— WHAT YOU SHOULD DO —
Repeat, exactly and with no pictures, the lines that run from the beginning of the entries through the line containing "- The names".

— INPUT RECORDS —
Content starts

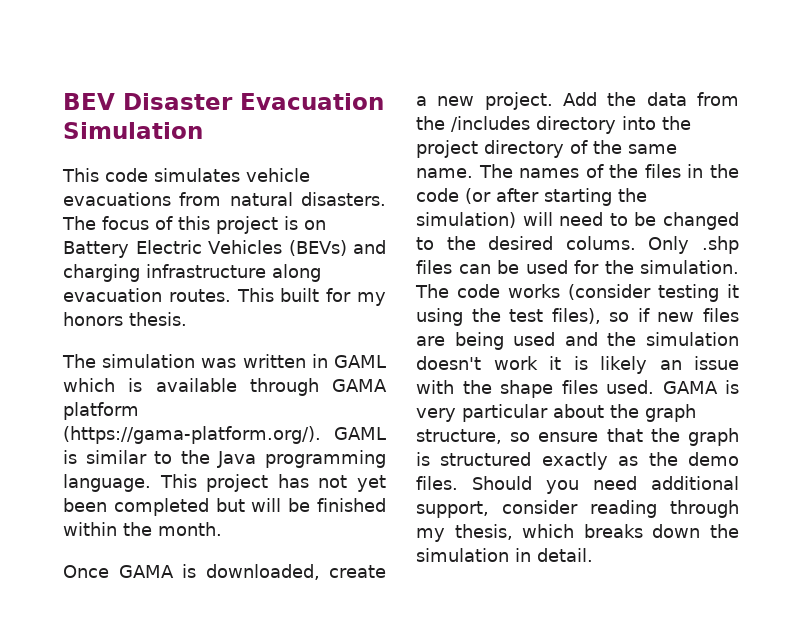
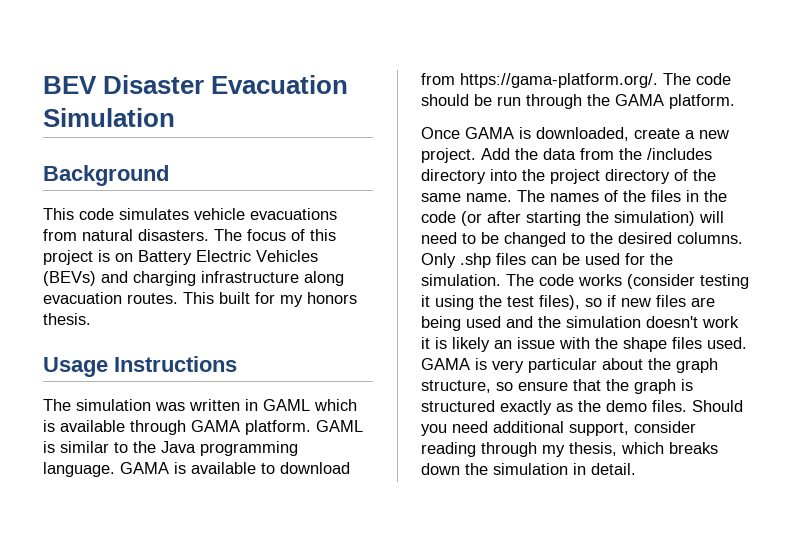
+ Background
+ Usage Instructions
- The simulation was written in GAML which is available through GAMA platform (https://gama-platform.org/). GAML is similar to the Java programming language.
+ The simulation was written in GAML which is available through GAMA platform. GAML is similar to the Java programming language.
- This project has not yet been completed but will be finished within the month.
+ GAMA is available to download from https://gama-platform.org/. The code should be run through the GAMA platform.
- The names of the files in the code (or after starting the simulation) will need to be changed to the desired colums.
+ The names of the files in the code (or after starting the simulation) will need to be changed to the desired columns.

Content ends

— EXPECTED ANSWER —
+ Background
+ Usage Instructions
- The simulation was written in GAML which is available through GAMA platform (https://gama-platform.org/). GAML is similar to the Java programming language.
+ The simulation was written in GAML which is available through GAMA platform. GAML is similar to the Java programming language.
- This project has not yet been completed but will be finished within the month.
+ GAMA is available to download from https://gama-platform.org/. The code should be run through the GAMA platform.
- The names of the files in the code (or after starting the simulation) will need to be changed to the desired colums.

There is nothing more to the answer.